● **Exercise description**
Go through the data and copy each line where the word "Wire" shows up.

|---|

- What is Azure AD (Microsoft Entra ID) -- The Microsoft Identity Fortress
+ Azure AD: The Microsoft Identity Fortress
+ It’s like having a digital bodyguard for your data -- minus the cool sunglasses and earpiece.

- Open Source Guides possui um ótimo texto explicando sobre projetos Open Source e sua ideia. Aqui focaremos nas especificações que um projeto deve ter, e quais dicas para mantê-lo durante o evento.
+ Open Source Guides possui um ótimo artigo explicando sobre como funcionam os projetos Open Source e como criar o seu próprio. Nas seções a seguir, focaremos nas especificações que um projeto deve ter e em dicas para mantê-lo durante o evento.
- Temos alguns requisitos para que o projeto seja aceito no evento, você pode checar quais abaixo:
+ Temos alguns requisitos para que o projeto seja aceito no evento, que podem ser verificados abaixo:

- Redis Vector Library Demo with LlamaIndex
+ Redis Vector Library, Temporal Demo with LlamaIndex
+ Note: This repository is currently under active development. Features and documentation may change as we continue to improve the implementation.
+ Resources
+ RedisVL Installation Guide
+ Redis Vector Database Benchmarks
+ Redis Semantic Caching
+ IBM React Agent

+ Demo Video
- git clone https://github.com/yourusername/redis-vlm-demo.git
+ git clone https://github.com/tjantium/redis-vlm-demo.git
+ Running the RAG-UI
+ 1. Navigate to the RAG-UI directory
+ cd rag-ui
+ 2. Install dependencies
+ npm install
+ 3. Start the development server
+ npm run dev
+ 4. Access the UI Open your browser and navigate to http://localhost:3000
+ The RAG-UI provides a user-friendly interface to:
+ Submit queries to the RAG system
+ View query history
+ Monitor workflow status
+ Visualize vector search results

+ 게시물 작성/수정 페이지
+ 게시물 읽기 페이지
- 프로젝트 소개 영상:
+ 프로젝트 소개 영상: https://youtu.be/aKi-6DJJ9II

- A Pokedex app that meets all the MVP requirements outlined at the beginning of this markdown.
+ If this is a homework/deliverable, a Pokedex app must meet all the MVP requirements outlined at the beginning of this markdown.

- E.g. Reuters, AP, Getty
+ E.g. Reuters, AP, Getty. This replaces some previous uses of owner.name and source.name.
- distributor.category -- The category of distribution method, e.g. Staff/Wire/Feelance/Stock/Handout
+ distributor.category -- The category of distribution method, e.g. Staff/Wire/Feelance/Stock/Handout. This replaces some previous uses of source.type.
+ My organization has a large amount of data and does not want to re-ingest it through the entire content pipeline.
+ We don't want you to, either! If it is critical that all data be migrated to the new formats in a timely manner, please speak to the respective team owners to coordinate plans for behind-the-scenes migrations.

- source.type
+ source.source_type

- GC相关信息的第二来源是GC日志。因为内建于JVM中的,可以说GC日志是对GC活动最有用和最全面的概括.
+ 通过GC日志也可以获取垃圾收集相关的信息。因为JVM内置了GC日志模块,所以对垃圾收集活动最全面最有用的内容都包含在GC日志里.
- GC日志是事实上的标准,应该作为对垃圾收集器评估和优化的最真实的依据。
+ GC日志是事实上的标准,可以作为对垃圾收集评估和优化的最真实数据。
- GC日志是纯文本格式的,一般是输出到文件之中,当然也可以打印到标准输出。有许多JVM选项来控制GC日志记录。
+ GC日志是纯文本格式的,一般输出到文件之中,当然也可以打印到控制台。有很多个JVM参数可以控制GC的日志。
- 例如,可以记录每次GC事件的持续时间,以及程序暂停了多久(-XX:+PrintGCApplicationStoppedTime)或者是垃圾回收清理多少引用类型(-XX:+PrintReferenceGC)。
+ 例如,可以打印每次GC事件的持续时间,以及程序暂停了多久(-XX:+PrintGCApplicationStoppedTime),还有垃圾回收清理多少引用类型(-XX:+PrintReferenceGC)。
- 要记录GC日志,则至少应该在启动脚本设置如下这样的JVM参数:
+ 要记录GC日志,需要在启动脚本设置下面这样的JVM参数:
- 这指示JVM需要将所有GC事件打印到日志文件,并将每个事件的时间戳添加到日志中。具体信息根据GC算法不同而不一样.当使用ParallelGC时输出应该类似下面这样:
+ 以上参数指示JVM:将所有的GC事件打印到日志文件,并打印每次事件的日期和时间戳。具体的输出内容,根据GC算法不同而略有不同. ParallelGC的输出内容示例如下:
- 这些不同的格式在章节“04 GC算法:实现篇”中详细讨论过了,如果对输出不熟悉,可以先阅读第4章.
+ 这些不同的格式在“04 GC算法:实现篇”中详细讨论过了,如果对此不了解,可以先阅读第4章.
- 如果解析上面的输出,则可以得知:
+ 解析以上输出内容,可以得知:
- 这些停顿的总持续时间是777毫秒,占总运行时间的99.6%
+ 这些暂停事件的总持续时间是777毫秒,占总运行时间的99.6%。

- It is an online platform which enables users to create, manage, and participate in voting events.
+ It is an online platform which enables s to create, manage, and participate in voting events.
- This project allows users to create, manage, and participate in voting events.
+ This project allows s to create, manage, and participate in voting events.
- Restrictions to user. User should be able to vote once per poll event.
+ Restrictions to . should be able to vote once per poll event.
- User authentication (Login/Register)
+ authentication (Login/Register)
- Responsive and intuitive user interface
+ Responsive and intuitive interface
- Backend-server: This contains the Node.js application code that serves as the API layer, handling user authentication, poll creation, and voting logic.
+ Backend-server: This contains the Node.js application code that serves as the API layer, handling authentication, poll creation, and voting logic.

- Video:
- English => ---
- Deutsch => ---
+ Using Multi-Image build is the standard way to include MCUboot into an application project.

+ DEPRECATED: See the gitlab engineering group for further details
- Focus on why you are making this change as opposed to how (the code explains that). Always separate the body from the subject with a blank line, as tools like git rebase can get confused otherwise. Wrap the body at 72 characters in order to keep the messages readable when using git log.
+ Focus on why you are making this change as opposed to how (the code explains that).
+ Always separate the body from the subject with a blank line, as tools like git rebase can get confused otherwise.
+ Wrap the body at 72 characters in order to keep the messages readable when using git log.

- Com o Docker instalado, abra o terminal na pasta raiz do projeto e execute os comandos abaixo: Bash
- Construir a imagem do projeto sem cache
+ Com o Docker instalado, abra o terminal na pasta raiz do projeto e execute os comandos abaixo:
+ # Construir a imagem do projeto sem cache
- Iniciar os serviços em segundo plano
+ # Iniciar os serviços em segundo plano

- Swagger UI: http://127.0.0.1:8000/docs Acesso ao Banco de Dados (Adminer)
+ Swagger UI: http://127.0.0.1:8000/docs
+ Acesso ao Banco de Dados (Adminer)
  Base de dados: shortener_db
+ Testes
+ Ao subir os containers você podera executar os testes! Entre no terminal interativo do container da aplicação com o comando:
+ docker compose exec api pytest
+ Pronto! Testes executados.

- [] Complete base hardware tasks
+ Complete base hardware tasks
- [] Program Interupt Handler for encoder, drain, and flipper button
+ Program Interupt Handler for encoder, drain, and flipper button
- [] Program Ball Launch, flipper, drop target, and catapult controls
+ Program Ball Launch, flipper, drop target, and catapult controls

|---|

● **Solution**
- distributor.category -- The category of distribution method, e.g. Staff/Wire/Feelance/Stock/Handout
+ distributor.category -- The category of distribution method, e.g. Staff/Wire/Feelance/Stock/Handout. This replaces some previous uses of source.type.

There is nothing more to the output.